If there’s a disruption in the power supply, the industry experiences productivity loss. More importantly, a power failure in the control center puts human life at risk.
6. Perishable Items
Food plants and pharmaceutical industries depend heavily on a constant power supply to preserve the perishable items. If there’s a power outage, all these items go to waste, costing the industry millions of dollars.
Americans alone waste up to 80 billion pounds of food every year, and most of it is due to items perishing in a power outage.
7. Military Operations
In this technological age, the military also uses defense systems that need an uninterrupted power supply. If there’s a power outage, it can render the military base susceptible to the risk of attack.
8. Medical Facilities
Medical facilities, such as hospitals and research centers, need a constant supply of electricity to power the machinery that saves millions of human lives every year. In case of a discontinuity in power, these machines could shut down, putting many patients’ lives in danger.
According to a study, electricity failure increases the cost of operation and causes 3 to 5 deaths per 1000 patients in hospitals.
A power failure doesn’t only render the machinery useless but also makes it impossible for the healthcare staff to access electronic patient data.
Additionally, the medicines stored in the hospital’s pharmacies become susceptible to contaminations and may perish due to an extended power cut.
9. Safety Issues
On the whole, power failures impact almost all residential and commercial settings, causing a security threat in many cases.

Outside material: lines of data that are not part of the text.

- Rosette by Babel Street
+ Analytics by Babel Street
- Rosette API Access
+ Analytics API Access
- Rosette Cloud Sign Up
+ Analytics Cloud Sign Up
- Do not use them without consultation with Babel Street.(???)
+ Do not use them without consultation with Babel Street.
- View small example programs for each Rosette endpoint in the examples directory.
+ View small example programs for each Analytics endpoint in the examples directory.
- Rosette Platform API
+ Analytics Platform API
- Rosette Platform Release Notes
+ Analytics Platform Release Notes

For instance, in the absence of electricity, the fire alarms, emergency services, elevators, and burglar alarms won’t go off.
In fact, the US has more power failures than any other developed nation in the world, costing the country $18 to $33 billion in loss every year.
10. Entertainment Facilities
A power failure in places of leisure, such as a casino, also results in financial loss while disturbing routine operations.
As obvious, a power failure is not just harmful for monetary reasons but also has a negative impact on productivity, time management, and supply chain.
Therefore, the aforementioned industries must invest in backup generators and UPS to ensure a continuous supply of electricity.